You felt very strongly about the widow of poet Edgar Lee Masters, Ellen Coyne Masters. She had a great influence on your work. Please tell us more.
I met Mrs. Masters at Penn State (Ogontz campus), where she was teaching an adult class in reading literature. When I first saw her, I had strong negative feelings. But those feelings changed very quickly into positive ones. She had a strong personality, and I suppose not knowing her at first, I perceived her differently.
Shortly after meeting her, I read her late husband’s masterpiece, Spoon River Anthology, which is a collection of fictional epitaphs about a community called Spoon River. I was inspired by the work of Edgar Lee Masters. I even wrote some fictional epitaphs of my own in the same vein. [Two of them are included in My Way to Anywhere.] I also was inspired to write poems about the poet and his wife.

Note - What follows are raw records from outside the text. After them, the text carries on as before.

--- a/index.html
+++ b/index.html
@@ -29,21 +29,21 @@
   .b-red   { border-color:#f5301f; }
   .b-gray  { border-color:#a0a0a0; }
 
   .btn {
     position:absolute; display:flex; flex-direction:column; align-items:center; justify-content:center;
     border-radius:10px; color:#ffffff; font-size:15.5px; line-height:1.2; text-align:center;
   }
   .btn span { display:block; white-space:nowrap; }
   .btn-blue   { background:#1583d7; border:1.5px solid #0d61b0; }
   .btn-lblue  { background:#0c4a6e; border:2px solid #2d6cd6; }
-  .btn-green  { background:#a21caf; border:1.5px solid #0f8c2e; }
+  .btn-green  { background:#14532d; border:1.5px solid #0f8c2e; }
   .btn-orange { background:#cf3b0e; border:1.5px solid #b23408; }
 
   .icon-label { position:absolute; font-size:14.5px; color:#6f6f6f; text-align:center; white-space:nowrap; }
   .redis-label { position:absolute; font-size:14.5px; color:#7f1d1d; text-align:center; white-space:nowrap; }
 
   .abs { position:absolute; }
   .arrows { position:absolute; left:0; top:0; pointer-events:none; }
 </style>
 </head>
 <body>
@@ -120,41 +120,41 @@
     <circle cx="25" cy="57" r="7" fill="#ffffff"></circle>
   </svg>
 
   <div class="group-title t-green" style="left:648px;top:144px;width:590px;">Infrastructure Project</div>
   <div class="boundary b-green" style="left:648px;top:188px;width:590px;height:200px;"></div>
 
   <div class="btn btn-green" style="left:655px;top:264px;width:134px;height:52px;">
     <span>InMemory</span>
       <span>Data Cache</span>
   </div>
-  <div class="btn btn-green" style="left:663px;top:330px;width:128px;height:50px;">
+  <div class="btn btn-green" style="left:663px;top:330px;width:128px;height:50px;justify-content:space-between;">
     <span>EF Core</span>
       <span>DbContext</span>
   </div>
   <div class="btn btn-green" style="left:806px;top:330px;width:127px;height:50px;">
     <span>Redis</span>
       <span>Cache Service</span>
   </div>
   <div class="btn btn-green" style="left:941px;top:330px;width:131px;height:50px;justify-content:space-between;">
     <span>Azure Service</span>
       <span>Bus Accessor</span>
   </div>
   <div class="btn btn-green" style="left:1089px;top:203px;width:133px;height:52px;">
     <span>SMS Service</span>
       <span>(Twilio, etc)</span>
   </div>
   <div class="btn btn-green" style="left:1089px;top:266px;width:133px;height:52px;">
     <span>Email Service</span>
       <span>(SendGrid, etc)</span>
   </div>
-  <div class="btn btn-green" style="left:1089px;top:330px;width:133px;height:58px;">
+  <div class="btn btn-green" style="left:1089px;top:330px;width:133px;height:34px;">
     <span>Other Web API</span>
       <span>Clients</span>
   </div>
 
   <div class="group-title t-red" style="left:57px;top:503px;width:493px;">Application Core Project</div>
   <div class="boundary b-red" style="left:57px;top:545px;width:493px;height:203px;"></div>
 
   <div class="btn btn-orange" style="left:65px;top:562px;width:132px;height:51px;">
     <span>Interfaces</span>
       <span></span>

Mrs. Masters was gracious enough to look at my poetry from time to time and encouraged me to write more. Positive reinforcement from her gave me an incredible joie de vivre.
Do you remember the first time one of your poems was accepted for publication?

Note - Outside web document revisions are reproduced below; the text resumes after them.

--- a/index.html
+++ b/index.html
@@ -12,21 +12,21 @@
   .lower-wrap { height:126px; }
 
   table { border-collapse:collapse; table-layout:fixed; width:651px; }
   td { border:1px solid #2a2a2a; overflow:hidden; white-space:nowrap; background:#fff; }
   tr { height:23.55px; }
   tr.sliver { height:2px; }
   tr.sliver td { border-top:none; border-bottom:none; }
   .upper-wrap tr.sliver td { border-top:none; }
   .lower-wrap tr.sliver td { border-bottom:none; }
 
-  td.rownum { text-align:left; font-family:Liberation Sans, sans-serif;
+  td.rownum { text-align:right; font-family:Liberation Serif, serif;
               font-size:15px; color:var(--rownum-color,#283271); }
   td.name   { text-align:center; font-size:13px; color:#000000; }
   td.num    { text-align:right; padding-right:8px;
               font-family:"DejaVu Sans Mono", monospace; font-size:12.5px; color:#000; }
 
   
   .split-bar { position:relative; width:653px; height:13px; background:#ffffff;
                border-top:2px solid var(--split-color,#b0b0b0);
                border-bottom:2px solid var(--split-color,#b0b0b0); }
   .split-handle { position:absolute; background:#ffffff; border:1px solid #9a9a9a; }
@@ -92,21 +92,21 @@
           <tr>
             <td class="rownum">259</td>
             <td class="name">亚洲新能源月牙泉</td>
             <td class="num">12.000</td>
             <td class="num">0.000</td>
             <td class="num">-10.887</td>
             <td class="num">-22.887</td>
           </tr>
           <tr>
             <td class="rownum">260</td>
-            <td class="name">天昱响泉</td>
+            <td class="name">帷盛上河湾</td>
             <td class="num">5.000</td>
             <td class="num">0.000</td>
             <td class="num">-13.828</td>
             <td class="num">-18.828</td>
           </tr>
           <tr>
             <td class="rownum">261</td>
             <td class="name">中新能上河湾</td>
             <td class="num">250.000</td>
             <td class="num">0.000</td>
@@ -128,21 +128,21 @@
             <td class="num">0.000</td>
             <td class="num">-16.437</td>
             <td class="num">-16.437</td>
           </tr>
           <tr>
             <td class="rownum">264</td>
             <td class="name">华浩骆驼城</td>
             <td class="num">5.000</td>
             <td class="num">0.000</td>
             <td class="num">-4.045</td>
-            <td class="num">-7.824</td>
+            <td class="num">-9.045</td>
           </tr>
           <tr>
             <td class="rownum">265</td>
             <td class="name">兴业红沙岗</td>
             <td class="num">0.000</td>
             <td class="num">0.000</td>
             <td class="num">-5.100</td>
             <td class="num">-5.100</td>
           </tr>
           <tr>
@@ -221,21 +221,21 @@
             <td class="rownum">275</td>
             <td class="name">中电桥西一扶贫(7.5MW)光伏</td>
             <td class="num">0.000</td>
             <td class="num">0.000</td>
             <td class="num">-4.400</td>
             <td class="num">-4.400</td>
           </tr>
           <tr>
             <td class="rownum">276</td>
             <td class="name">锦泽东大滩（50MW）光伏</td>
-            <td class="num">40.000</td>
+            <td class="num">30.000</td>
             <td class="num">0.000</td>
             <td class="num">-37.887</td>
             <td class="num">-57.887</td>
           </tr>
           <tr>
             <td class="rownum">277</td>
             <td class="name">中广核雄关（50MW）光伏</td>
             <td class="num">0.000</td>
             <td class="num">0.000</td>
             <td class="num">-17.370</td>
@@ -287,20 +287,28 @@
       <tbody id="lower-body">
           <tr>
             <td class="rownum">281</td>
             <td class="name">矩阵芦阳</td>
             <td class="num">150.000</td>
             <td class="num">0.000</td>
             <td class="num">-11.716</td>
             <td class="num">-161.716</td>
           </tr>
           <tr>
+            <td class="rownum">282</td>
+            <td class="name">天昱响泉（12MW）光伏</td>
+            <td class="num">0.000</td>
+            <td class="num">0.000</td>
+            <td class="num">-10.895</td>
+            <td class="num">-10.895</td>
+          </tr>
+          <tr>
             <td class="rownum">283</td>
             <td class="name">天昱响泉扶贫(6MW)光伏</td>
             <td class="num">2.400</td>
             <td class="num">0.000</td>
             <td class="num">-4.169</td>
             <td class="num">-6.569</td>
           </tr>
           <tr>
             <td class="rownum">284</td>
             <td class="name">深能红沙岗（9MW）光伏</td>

Yes! My family and I had been away on vacation, and the post office was holding my mail. When I went to collect the mail, I saw a letter from a national poetry magazine. I opened it up and found out that it was an acceptance. I was overjoyed, thrilled, and, most importantly, felt like a poet.
Who are some of your favorite poets to read?
My favorite poet is Wallace Stevens. I also love Emily Dickinson, Amy Lowell, Walt Whitman, James Joyce, e. e. cummings, Alfred Lord Tennyson, Theodore Roethke, William Wordsworth, Henry Wadsworth Longfellow, and, of course, Edgar Lee Masters.
Your poetry is now being published some 50 to 60 years after you wrote it. How does that make you feel?
Wonderful. I had stopped writing poetry after I went back to work. Several years later, I earned my master’s and doctorate degrees in education and worked until retirement as a journalism professor at Temple University in Philadelphia, so there was no time in my life to pursue poetry. Having this collection of my poetry published now makes me realize how important poetry has always been to me.
Thanks for a great interview, Mom!
September 14, 2014: It is with a very heavy heart that I must add that my mother died on April 30, 2014. I was blessed to be with her at the very end.